MDSA, sponsored by Sen. Edward Kennedy (D-MA), Rep. Frank Pallone (D-NJ) and House Energy and Commerce Committee Chairman Henry Waxman (D-CA), would restore the right to seek justice in state courts for victims of faulty medical devices like heart defibrillators, prosthetic knees, and hips.

But "FDA marketing clearance or approval of a medical device does not guarantee its safety," said William Maisel, MD, director of the Medical Device Safety Institute and a cardiologist at Beth Israel Deaconess Medical Center in Boston.

Dr. Maisel -- who chairs the FDA's Circulatory Advisory Committee -- said the FDA does an "exceptional job" of monitoring the safety of medical devices. However, the post-marketing data is an issue. He said it is "simply impossible" for the FDA to continue to monitor the safety of every medical device it has approved.

Sen. Tom Harkin (D-Iowa), who chaired Tuesday's hearing, agreed.

"No matter how diligently and effectively the FDA does its job, it simply cannot guarantee that no defective, dangerous and deadly medical device will reach consumers," Harkin said.

The device company immunity stems from a 2008 Supreme Court interpretation of a 30-year-old law making the FDA the final arbiter of device safety.

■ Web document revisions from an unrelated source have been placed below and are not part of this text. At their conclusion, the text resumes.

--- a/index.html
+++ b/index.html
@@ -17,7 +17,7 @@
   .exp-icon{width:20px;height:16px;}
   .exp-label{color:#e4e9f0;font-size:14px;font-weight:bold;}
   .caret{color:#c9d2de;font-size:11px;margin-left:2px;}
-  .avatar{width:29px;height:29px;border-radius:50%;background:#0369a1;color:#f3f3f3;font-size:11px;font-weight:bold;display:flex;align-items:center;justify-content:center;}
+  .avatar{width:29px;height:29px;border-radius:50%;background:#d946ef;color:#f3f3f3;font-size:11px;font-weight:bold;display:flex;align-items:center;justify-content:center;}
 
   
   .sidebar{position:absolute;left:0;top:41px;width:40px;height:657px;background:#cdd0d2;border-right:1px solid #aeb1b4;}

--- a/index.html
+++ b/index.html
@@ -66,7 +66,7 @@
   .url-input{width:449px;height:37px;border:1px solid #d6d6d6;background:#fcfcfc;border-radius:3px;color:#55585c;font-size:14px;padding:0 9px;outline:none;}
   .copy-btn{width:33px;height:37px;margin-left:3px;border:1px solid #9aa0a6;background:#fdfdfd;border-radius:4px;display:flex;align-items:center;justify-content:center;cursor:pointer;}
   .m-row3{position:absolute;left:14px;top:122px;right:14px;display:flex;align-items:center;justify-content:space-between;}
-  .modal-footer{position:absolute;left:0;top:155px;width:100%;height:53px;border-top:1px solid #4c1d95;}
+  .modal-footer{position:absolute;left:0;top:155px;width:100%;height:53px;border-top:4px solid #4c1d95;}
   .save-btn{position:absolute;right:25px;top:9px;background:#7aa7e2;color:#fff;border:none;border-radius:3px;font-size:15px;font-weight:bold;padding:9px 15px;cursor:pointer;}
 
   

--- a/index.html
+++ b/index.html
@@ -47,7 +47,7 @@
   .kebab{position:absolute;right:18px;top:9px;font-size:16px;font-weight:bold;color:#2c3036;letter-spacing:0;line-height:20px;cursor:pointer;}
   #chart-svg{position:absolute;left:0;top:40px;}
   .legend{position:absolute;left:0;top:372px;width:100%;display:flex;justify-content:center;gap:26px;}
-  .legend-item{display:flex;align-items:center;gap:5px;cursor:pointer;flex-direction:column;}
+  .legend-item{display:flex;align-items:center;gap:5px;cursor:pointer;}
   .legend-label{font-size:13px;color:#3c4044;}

In that 8-1 decision (Reigel v. Medtronic), the Supreme Court ruled that if a device received premarket approval from the FDA, individuals injured by the device may not sue the manufacturer for damages.

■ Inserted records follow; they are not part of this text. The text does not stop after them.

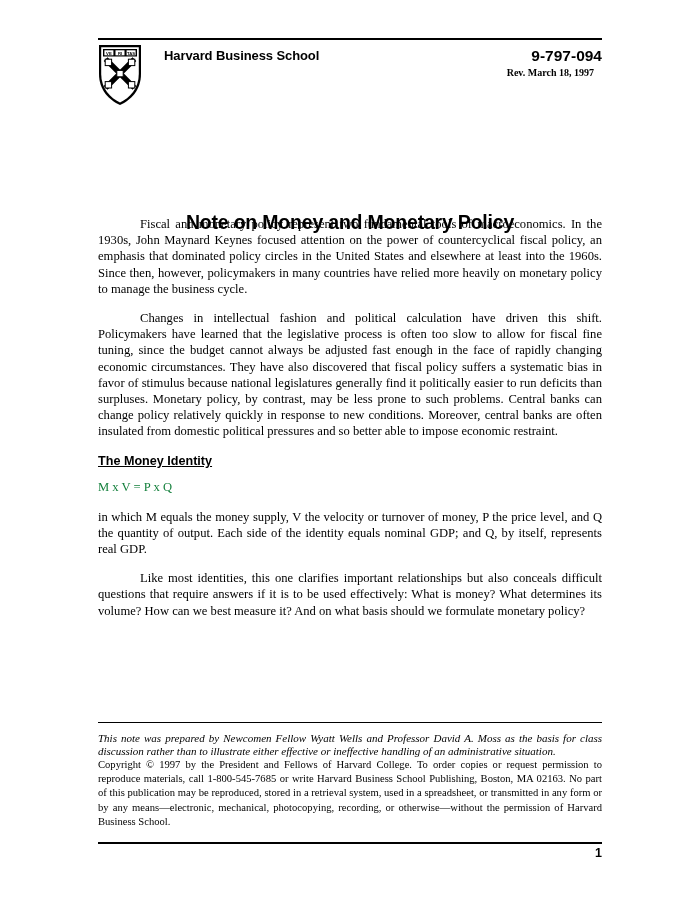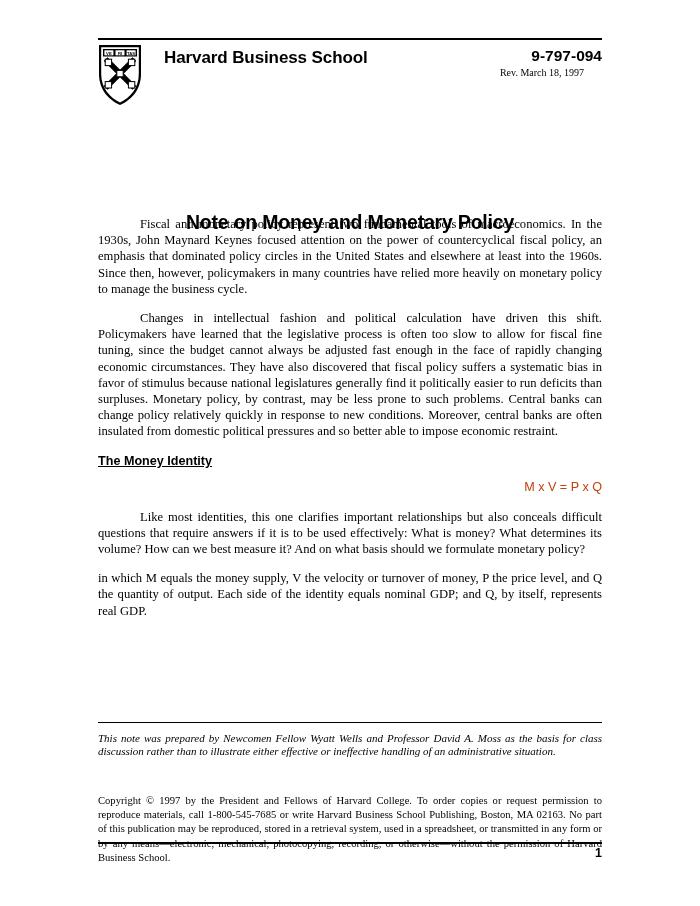--- a/index.html
+++ b/index.html
@@ -53,7 +53,7 @@
     top: 6px;
     font-family: "Liberation Sans", sans-serif;
     font-weight: bold;
-    font-size: 17px;
+    font-size: 13px;
     color: #000000;
     letter-spacing: -0.1px;
     white-space: nowrap;

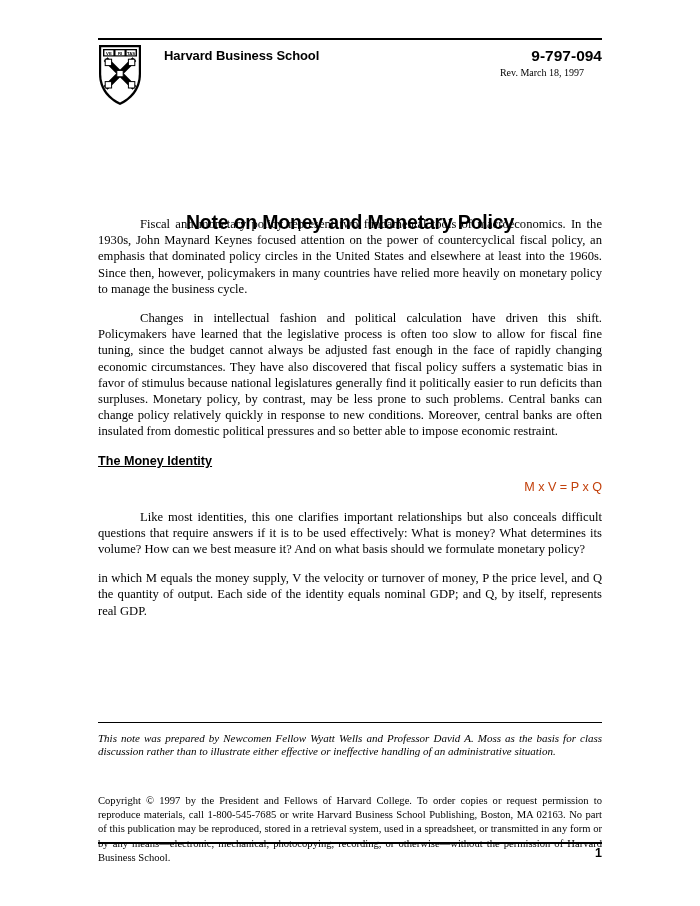--- a/index.html
+++ b/index.html
@@ -71,10 +71,10 @@
   }
   .case-rev {
     position: absolute;
-    right: 18px;
+    right: 8px;
     top: 25px;
     font-family: "Liberation Serif", serif;
-    font-weight: normal;
+    font-weight: bold;
     font-size: 10px;
     color: #000000;
     white-space: nowrap;

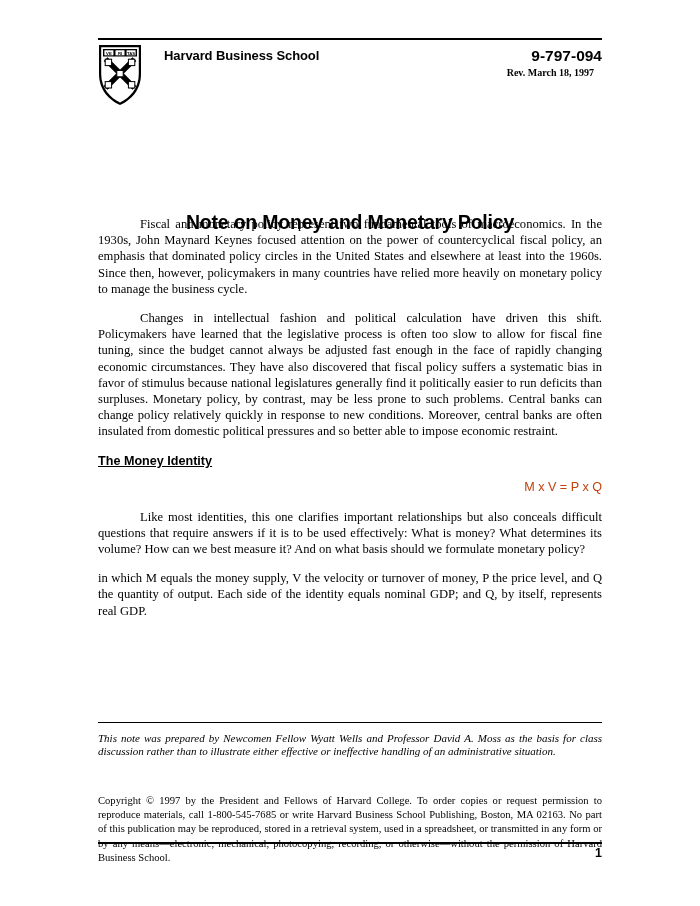--- a/index.html
+++ b/index.html
@@ -125,11 +125,11 @@
   }
   .equation {
     margin: 10px 0 14px 0;
-    text-align: right;
-    font-family: Liberation Sans, sans-serif;
+    text-align: left;
+    font-family: Liberation Serif, serif;
     font-size: 12.6px;
     line-height: 16px;
-    color: #c2410c;
+    color: #15803d;
   }
 
   

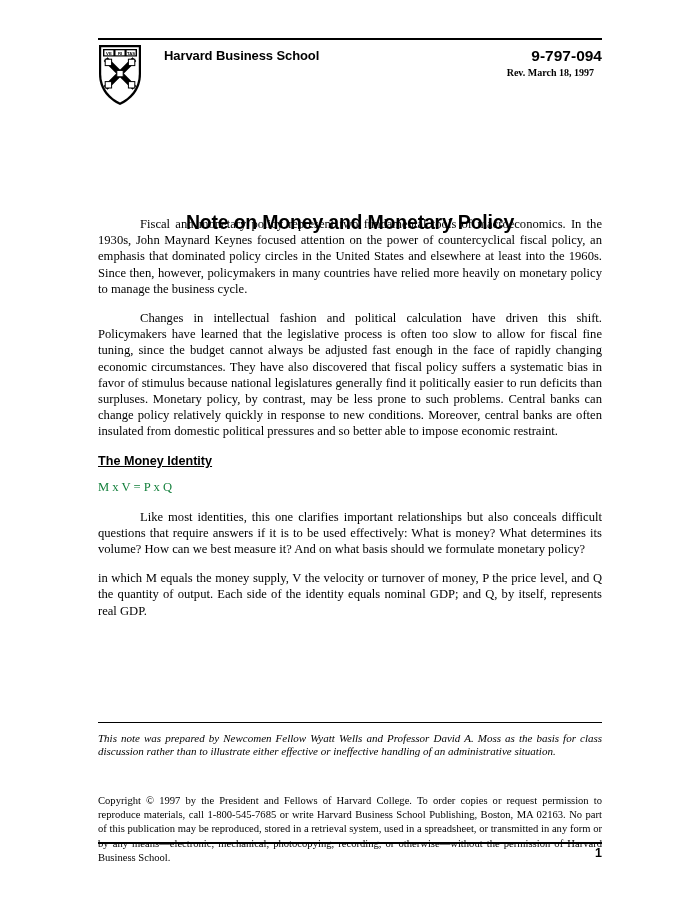--- a/index.html
+++ b/index.html
@@ -232,8 +232,8 @@
       <p class="para">Changes in intellectual fashion and political calculation have driven this shift.  Policymakers have learned that the legislative process is often too slow to allow for fiscal fine tuning, since the budget cannot always be adjusted fast enough in the face of rapidly changing economic circumstances.  They have also discovered that fiscal policy suffers a systematic bias in favor of stimulus because national legislatures generally find it politically easier to run deficits than surpluses.  Monetary policy, by contrast, may be less prone to such problems.  Central banks can change policy relatively quickly in response to new conditions.  Moreover, central banks are often insulated from domestic political pressures and so better able to impose economic restraint.</p>
       <h2 class="section-heading">The Money Identity</h2>
       <div class="equation">M x V = P x Q</div>
+      <p class="para noindent">in which M equals the money supply, V the velocity or turnover of money, P the price level, and Q the quantity of output.  Each side of the identity equals nominal GDP; and Q, by itself, represents real GDP.</p>
       <p class="para">Like most identities, this one clarifies important relationships but also conceals difficult questions that require answers if it is to be used effectively:  What is money?  What determines its volume?  How can we best measure it?  And on what basis should we formulate monetary policy?</p>
-      <p class="para noindent">in which M equals the money supply, V the velocity or turnover of money, P the price level, and Q the quantity of output.  Each side of the identity equals nominal GDP; and Q, by itself, represents real GDP.</p>
     </div>
 
     <div class="foot-rule"></div>

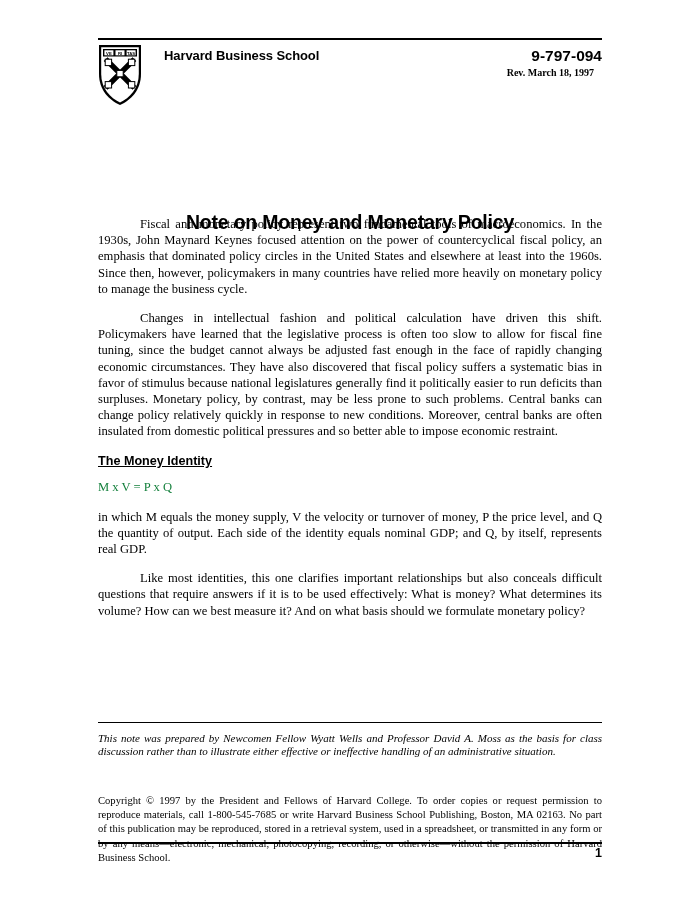--- a/index.html
+++ b/index.html
@@ -156,7 +156,7 @@
   .copyright {
     position: absolute;
     left: 0;
-    top: 794px;
+    top: 758px;
     width: 504px;
     font-family: "Liberation Serif", serif;
     font-size: 10.6px;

Drug companies do not enjoy the same protection. In March, the Supreme Court ruled 6-3 in Wyeth v. Levine that FDA approval of a drug does not shield its maker from lawsuits brought by patients injured by use of the drug.

So patients who are injured by a faulty medical device often have to cover the costs of their resulting medical treatment. The federal government would foot the bill if patient was covered by Medicare or Medicaid, Maisel said.

"Some might argue that we have two cash for clunkers program and this is one of them where the government is paying for defective devices," he said.

But Peter Barton Hutt, a food and drug attorney in Washington, disagreed with Maisel's view and said the FDA is in a better position to decide the safety and efficacy of a device than a jury.

"FDA is not perfect, but certainly a jury is going to be less perfect," he said.

Besides, he said, risk is inherent in all medical devices, and small numbers of patient injuries do not mean a device is defective.

"The fact that it hurts someone doesn't mean there's a defect. It may save 999 lives, but hurt the thousandth life. That doesn't mean it's defective," said Hutt, who served as chief counsel for the FDA from 1971 to 1975.

Allowing individuals to sue device companies at the state level -- which is what identical bills in the House and Senate would do -- would not improve device safety, Hutt said.

But giving injured patients the ability to sue provides a "powerful incentive to manufacturers to use the utmost care," Harkin countered.

Sen. Orrin Hatch (R-Utah) argued that exposing device makers to litigation would make the companies, particularly the small companies, afraid to produce new, innovative products.

The witness panel was lacking a representative from the device industry. However, a race car driver from Missouri told the committee how a spinal implant gave him a new lease on life, and urged the committee not to do anything that would stifle such innovation.

In a release, a spokesperson for Advanced Medical Technology Association (AdvaMed) said the bill would not improve patient safety.